I had just gotten out of fourth grade, it had been the last day of school. My mom picked my twin brother and I up with our bags packed, zipped tightly. She told us that our dad wasn’t safe and that we needed to go to a safe place to live. Before I knew it we sat in the back seat of my moms rusty old blue car. On the way past the bakery our dad saw us and began to follow us as fast as he could. The wheels to my moms car didn’t seem to spin fast enough. She kept telling us that he was going to shoot us and kill us; we could only believe her. My brother and I sat in the back seat having a conversation through our stuffed animals. He had an orange dinosaur and I had a blue teddybear. The colors of the squishy animals seemed to blur together as we pretended they too had the same problems we did. We filled them with the fear we held within ourselves. Little giggles filled the back seat as we didn't truly understand the situation that was about to unfold.

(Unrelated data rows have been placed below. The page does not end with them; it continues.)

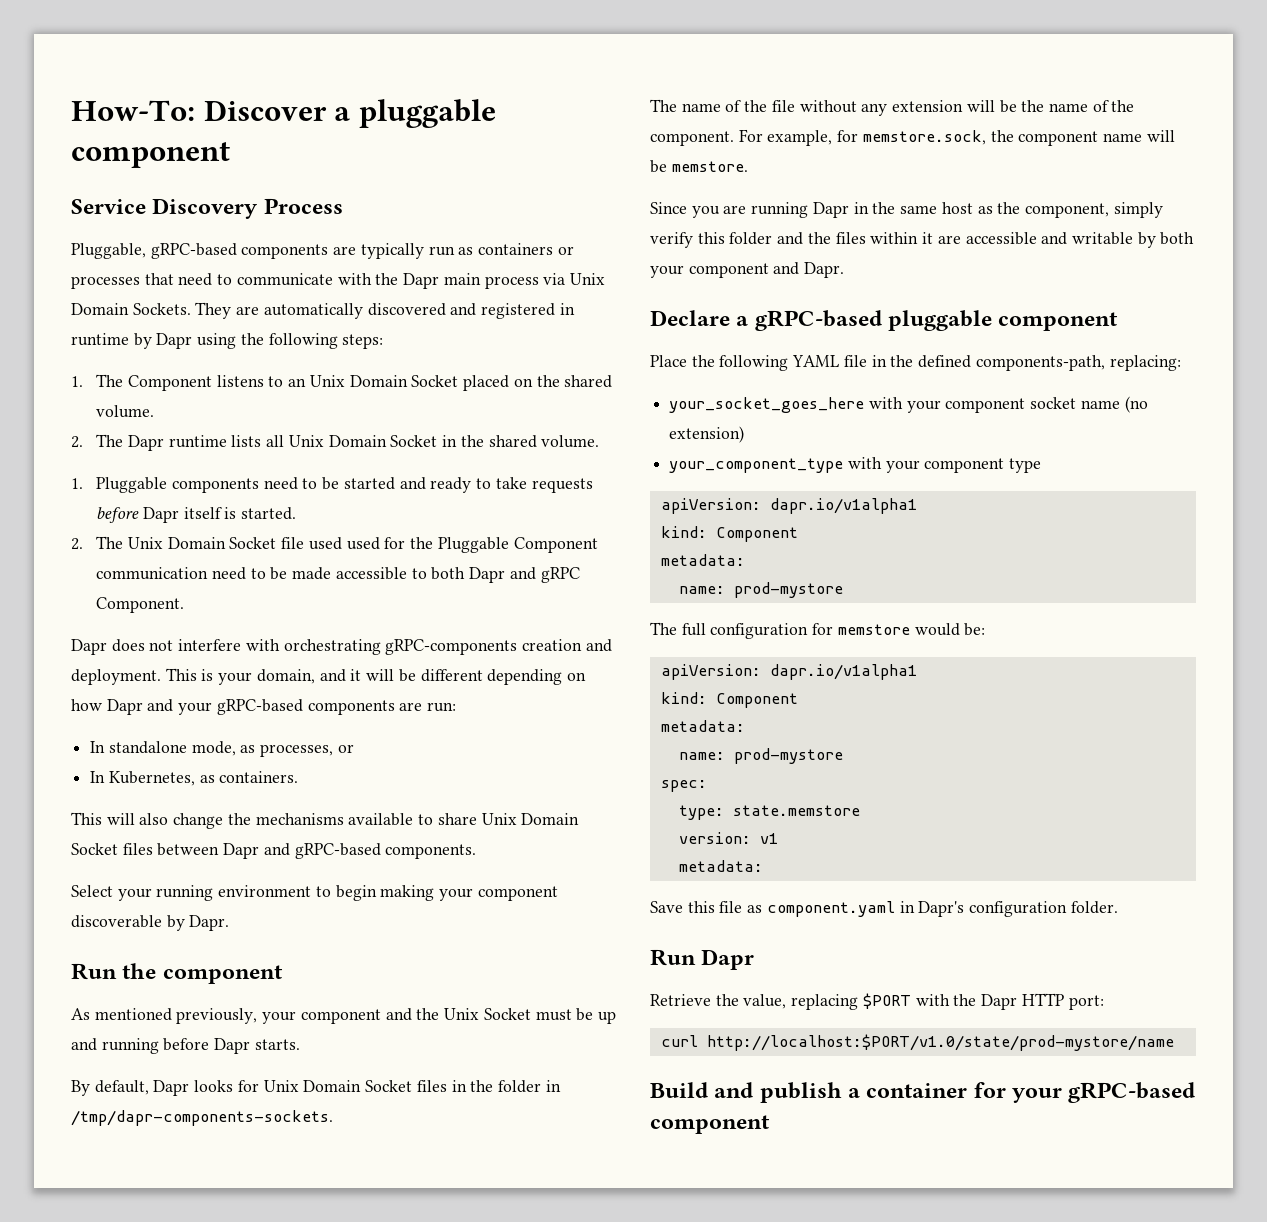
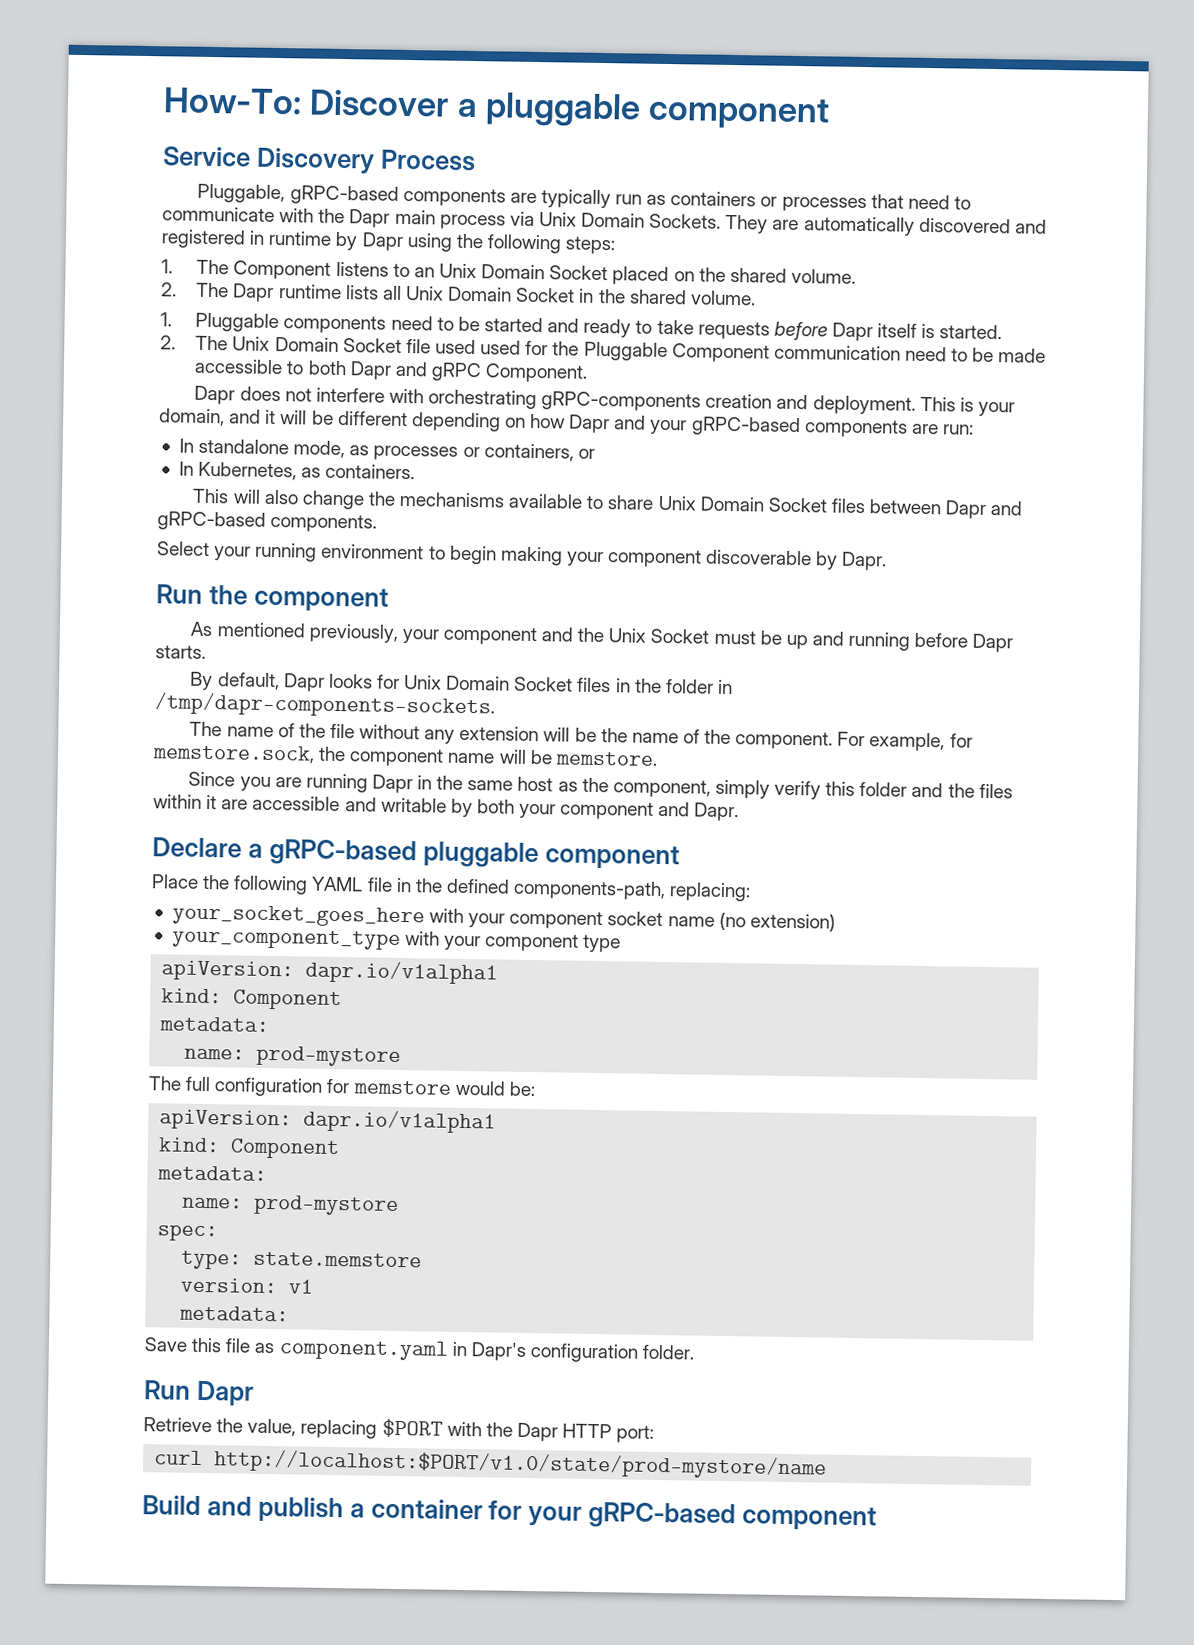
- In standalone mode, as processes, or
+ In standalone mode, as processes or containers, or

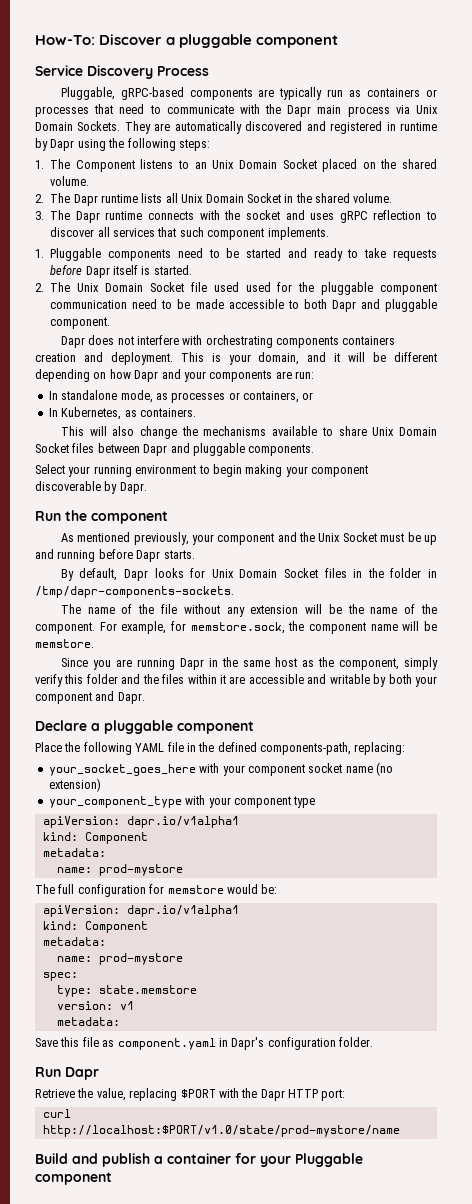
+ 3. The Dapr runtime connects with the socket and uses gRPC reflection to discover all services that such component implements.
- 2. The Unix Domain Socket file used used for the Pluggable Component communication need to be made accessible to both Dapr and gRPC Component.
+ 2. The Unix Domain Socket file used used for the pluggable component communication need to be made accessible to both Dapr and pluggable component.
- Dapr does not interfere with orchestrating gRPC-components creation and deployment.
+ Dapr does not interfere with orchestrating components containers creation and deployment.
- This is your domain, and it will be different depending on how Dapr and your gRPC-based components are run:
+ This is your domain, and it will be different depending on how Dapr and your components are run:
- This will also change the mechanisms available to share Unix Domain Socket files between Dapr and gRPC-based components.
+ This will also change the mechanisms available to share Unix Domain Socket files between Dapr and pluggable components.
- Declare a gRPC-based pluggable component
+ Declare a pluggable component
- Build and publish a container for your gRPC-based component
+ Build and publish a container for your Pluggable component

Along the way, my mom somehow managed to get a police officer’s attention. The police talked to my mom and asked her what was going on. She explained that my dad was trying to kill us and that we were going to a safe place to stay. Next they talked to my dad; for about a month I didn’t see or hear from him because he had no way to contact us. Finally, when my mom decided it was time to go back we arrived at the empty white house with two letters, some purple flowers, and a gold wedding ring sitting on the counter. The letters were from my dad about my parents relationship and how it was time for my parents to go separate ways. I didn’t understand what the letters meant but I knew my dad was leaving. We all sat at the kitchen table and cried. My mom called my dad and told him to come back, and like a fool he did.

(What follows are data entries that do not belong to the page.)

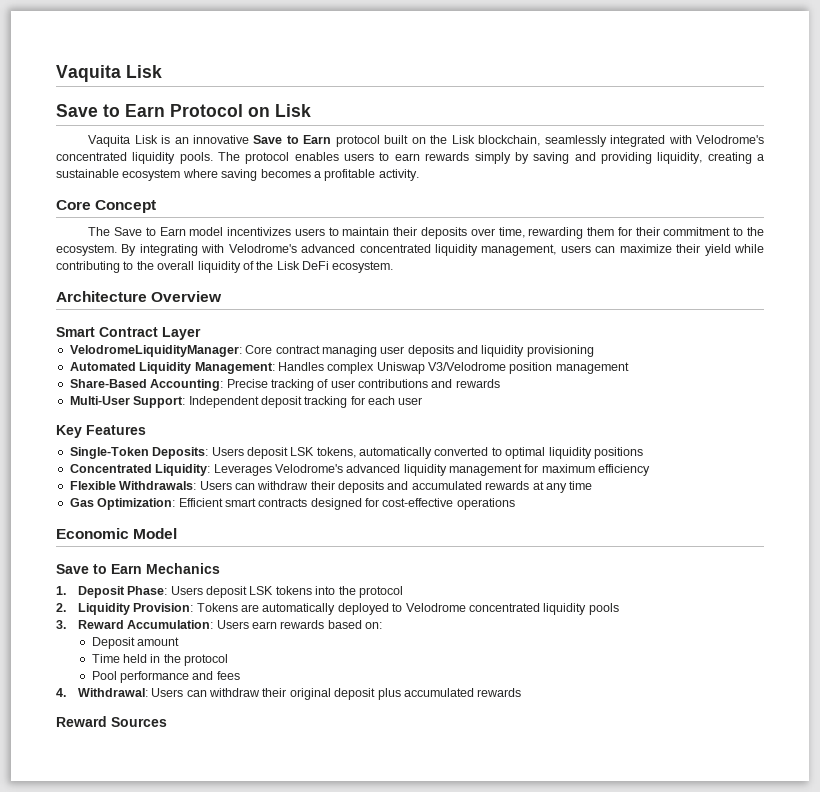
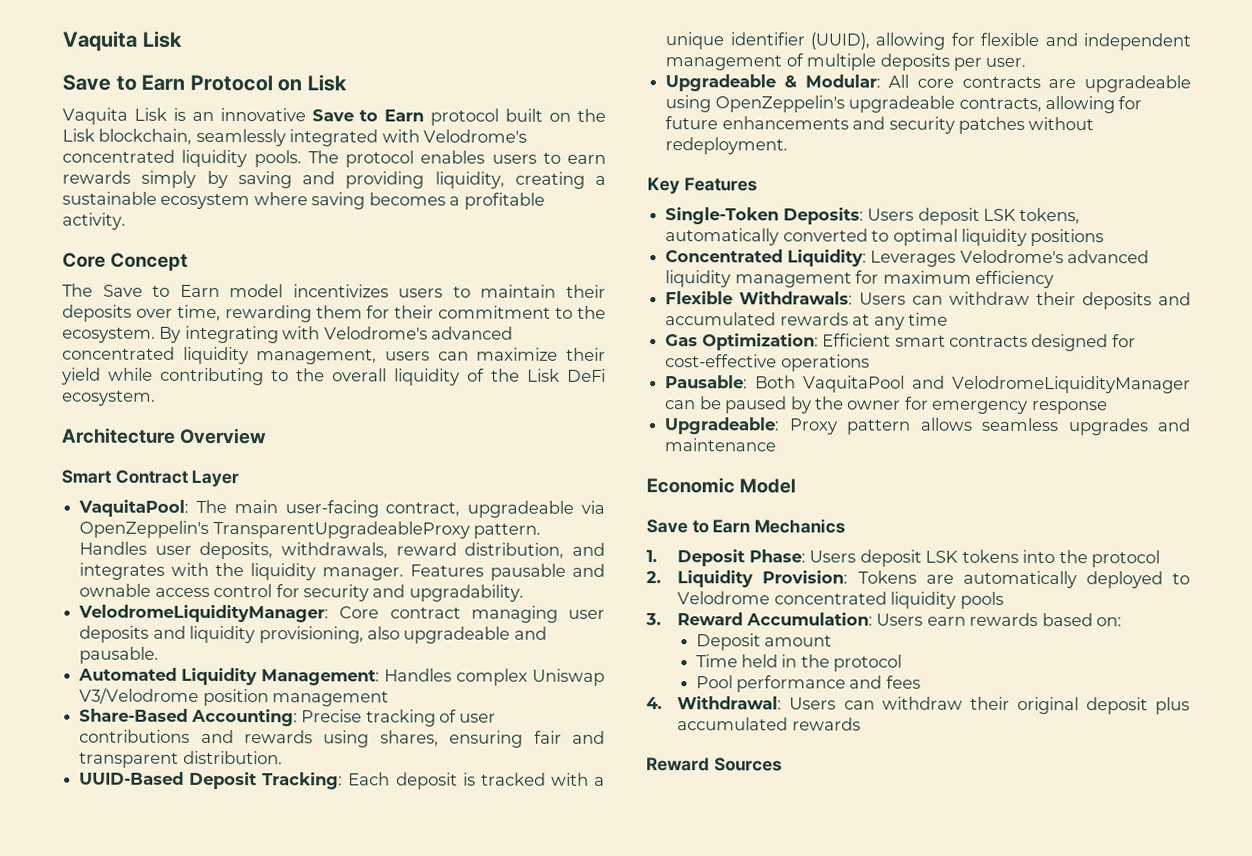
+ VaquitaPool: The main user-facing contract, upgradeable via OpenZeppelin's TransparentUpgradeableProxy pattern. Handles user deposits, withdrawals, reward distribution, and integrates with the liquidity manager. Features pausable and ownable access control for security and upgradability.
- VelodromeLiquidityManager: Core contract managing user deposits and liquidity provisioning
+ VelodromeLiquidityManager: Core contract managing user deposits and liquidity provisioning, also upgradeable and pausable.
- Share-Based Accounting: Precise tracking of user contributions and rewards
- Multi-User Support: Independent deposit tracking for each user
+ Share-Based Accounting: Precise tracking of user contributions and rewards using shares, ensuring fair and transparent distribution.
+ UUID-Based Deposit Tracking: Each deposit is tracked with a unique identifier (UUID), allowing for flexible and independent management of multiple deposits per user.
+ Upgradeable & Modular: All core contracts are upgradeable using OpenZeppelin's upgradeable contracts, allowing for future enhancements and security patches without redeployment.
+ Pausable: Both VaquitaPool and VelodromeLiquidityManager can be paused by the owner for emergency response
+ Upgradeable: Proxy pattern allows seamless upgrades and maintenance

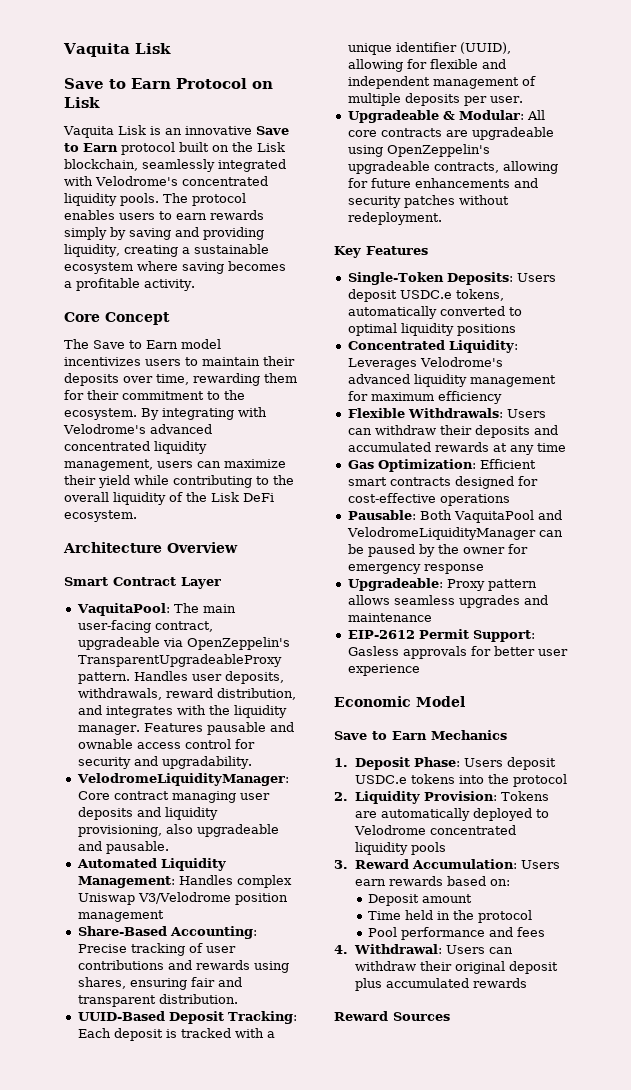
- Single-Token Deposits: Users deposit LSK tokens, automatically converted to optimal liquidity positions
+ Single-Token Deposits: Users deposit USDC.e tokens, automatically converted to optimal liquidity positions
+ EIP-2612 Permit Support: Gasless approvals for better user experience
- 1. Deposit Phase: Users deposit LSK tokens into the protocol
+ 1. Deposit Phase: Users deposit USDC.e tokens into the protocol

My dad walked back into the house a few hours later. His shirt was stained and dirty and his bags looked heavy. As time went on things escalated, turning our house into a whole new battle zone. Tears were shed more often and the yelling only got louder. Nights were sleepless and empty.

“I’m just the maid!” My mom was sleeping in the basement of our house and never ate. The silence of the night became filled with the sound of my mother banging her head against the wall. My mother had built a treehouse in the backyard, but this became a place for her to stash her beer and drugs in. I would often come home, unable to find my mom, until my dad would find her in the bathroom slouched over the toilet, dry heaving the tasteless alcohol from her stomach. My mother did things that were much worse than this.

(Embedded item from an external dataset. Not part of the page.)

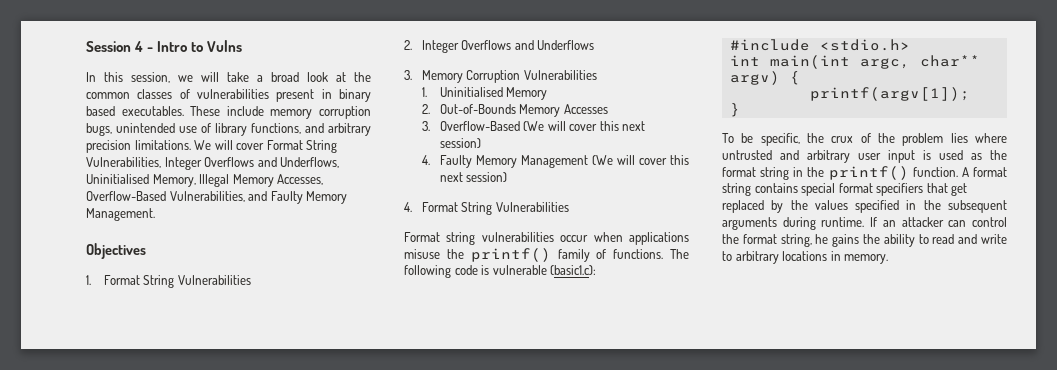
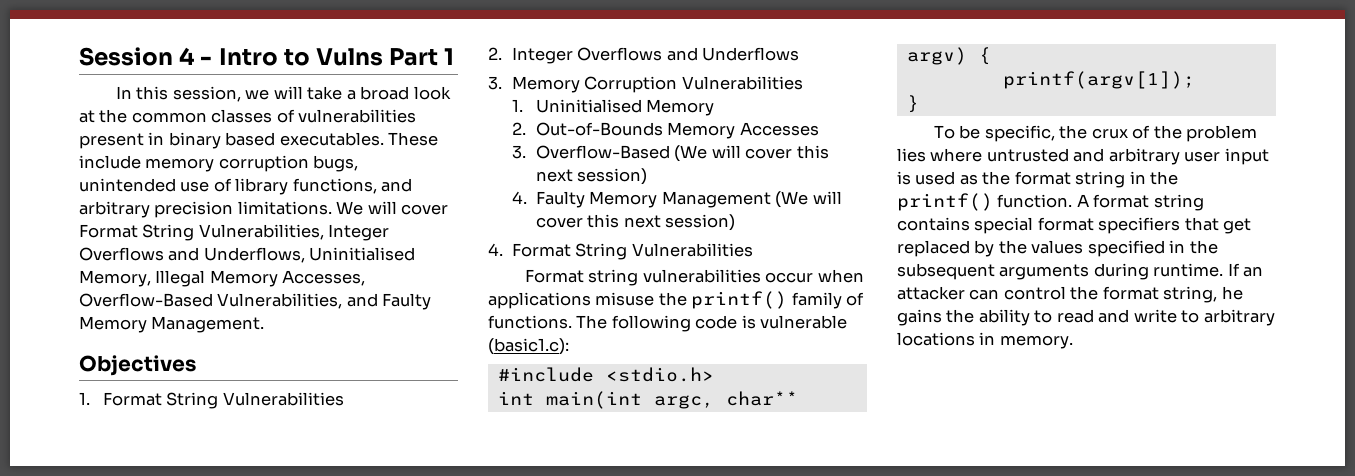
- Session 4 - Intro to Vulns
+ Session 4 - Intro to Vulns Part 1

The cops would find my mother in the corn fields sitting in her car. The debris of the corn stalks left a noticeable trail of insanity behind her. Late at night, the cops would knock on the door to inform us that my mother left my dad’s Jeep at some motel and that she had been last seen with another man, both on some kind of substance. Eventually, all of this landed my mother a spot in the mental institute.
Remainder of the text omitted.